Bug 752477

Summary:

2-node cluster without fencing after cluster partitioning on resume of network fails to join one node to the cluster

Product:

[Fedora] Fedora

Reporter:

Dan Frincu <frincu.dan>

Component:

pacemaker

Assignee:

Andrew Beekhof <andrew>

Status:

CLOSED WONTFIX

QA Contact:

Fedora Extras Quality Assurance <extras-qa>

Severity:

medium

Docs Contact:

Priority:

medium

Version:

CC:

abeekhof, andrew, asalkeld, fdinitto, jfriesse, jreznik, lhh, sdake

Target Milestone:

---

Keywords:

Reopened

Target Release:

---

Hardware:

x86_64

OS:

Linux

Whiteboard:

Fixed In Version:

Doc Type:

Bug Fix

Doc Text:

Story Points:

---

Clone Of:

Environment:

Last Closed:

2013-02-26 14:31:07 UTC

Type:

---

Regression:

---

Mount Type:

---

Documentation:

---

CRM:

Verified Versions:

Category:

---

oVirt Team:

---

RHEL 7.3 requirements from Atomic Host:

Cloudforms Team:

---

Target Upstream Version:

Embargoed:

Attachments:

Description	Flags
hb report from the time the network failure occured until present moment, when it is still showing the bad status on the first node	none
output from corosync blackbox on both nodes	none
corosync logs from both nodes with records from the same timeframe as the hb_report	none

Description Dan Frincu 2011-11-09 16:13:48 UTC

Created attachment 532604 [details]
hb report from the time the network failure occured until present moment, when it is still showing the bad status on the first node

Description of problem:
In a 2-node cluster configured without fencing, after loss of network connection between nodes, one of the 2 nodes sees itself and its peer as offline in crm_mon, while the other node sees both nodes as online.
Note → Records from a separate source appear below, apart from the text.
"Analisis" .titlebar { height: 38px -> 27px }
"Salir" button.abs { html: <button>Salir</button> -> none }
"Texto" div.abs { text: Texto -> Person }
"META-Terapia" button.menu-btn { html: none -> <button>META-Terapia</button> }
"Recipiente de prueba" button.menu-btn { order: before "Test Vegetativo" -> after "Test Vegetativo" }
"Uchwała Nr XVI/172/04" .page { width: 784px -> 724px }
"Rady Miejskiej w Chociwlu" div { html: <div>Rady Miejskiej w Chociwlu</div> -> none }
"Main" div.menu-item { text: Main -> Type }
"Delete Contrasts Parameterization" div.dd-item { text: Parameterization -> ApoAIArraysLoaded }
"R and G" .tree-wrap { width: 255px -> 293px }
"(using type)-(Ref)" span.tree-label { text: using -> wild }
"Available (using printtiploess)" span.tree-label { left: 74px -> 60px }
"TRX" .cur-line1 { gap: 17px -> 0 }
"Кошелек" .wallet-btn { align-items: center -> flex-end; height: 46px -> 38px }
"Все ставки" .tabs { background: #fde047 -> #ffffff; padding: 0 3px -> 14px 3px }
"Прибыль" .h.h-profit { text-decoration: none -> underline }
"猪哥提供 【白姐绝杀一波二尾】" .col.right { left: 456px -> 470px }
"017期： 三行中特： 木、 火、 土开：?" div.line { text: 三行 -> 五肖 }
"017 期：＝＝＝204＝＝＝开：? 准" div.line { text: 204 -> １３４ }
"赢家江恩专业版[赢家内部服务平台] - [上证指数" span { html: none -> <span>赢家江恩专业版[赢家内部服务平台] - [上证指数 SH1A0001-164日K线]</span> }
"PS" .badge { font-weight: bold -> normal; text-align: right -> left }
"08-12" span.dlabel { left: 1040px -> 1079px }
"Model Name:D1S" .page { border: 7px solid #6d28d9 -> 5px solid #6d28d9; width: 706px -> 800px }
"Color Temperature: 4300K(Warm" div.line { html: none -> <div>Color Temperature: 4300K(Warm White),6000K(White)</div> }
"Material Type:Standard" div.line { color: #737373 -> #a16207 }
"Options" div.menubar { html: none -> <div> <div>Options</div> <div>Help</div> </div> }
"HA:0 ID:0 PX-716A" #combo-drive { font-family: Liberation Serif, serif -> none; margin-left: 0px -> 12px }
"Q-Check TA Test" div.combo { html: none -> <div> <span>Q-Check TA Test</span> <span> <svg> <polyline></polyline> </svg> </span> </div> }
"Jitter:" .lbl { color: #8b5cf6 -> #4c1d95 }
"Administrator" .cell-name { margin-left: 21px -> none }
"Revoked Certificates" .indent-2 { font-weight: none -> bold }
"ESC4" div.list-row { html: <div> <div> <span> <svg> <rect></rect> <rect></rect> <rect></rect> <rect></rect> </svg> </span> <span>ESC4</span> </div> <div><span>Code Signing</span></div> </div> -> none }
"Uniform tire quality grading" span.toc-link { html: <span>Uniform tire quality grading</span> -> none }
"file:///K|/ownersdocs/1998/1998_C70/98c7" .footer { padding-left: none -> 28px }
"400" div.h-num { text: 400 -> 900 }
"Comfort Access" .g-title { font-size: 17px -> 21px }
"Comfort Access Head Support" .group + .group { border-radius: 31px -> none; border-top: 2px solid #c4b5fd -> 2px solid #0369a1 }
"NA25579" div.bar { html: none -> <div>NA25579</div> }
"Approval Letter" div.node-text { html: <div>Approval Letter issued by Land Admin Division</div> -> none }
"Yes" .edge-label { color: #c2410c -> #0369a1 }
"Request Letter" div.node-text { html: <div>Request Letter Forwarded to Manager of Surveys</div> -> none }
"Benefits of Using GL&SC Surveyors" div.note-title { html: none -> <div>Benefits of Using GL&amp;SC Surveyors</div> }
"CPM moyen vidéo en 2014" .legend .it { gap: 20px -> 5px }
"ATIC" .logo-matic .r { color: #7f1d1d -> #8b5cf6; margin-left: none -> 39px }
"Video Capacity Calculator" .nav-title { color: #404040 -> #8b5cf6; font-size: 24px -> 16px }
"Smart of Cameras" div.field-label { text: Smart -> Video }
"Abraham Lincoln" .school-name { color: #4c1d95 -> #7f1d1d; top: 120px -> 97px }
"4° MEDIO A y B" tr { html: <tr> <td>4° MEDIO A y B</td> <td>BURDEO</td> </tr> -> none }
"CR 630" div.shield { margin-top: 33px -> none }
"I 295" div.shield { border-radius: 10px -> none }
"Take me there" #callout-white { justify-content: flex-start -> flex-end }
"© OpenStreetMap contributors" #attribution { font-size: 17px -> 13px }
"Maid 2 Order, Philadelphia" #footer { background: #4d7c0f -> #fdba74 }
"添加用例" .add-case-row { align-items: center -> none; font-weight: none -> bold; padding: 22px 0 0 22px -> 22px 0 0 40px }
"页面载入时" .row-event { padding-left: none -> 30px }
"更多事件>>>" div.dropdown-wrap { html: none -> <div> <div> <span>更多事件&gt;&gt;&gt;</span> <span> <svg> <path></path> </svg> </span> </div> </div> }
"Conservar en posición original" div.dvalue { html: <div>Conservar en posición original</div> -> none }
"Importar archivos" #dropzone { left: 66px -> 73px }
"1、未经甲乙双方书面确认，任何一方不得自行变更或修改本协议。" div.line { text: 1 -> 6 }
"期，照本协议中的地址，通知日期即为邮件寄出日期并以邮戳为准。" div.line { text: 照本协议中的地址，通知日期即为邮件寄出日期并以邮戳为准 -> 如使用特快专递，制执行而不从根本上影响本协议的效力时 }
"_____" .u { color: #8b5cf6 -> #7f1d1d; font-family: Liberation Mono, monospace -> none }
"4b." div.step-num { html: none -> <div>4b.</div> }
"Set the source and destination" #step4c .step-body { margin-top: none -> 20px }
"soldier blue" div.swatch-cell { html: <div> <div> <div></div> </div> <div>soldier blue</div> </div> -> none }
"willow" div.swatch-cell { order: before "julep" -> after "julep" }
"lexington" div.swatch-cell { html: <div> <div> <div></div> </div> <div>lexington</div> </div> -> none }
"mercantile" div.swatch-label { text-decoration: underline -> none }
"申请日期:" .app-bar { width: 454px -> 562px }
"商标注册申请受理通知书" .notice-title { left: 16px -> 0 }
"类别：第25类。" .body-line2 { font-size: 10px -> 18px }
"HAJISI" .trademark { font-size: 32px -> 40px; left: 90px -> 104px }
Version-Release number of selected component (if applicable):
Pacemaker 1.1.5-2~bpo60+1, Corosync 1.4.1-1~bpo60+1, Debian Squeeze on 2.6.32-5-amd64
Pacemaker and Corosync from http://people.debian.org/~madkiss/pacemaker-1.1

How to reproduce:
Link 2 nodes via one ethernet cable to a switch, configure corosync with one ring, mcastaddr 239.255.1.1, mcastport: 5405, disable stonith and quorum, setup pacemaker resources, have them go into a stable working state, then yank the power on the switch, let things go awry, connect back the switch.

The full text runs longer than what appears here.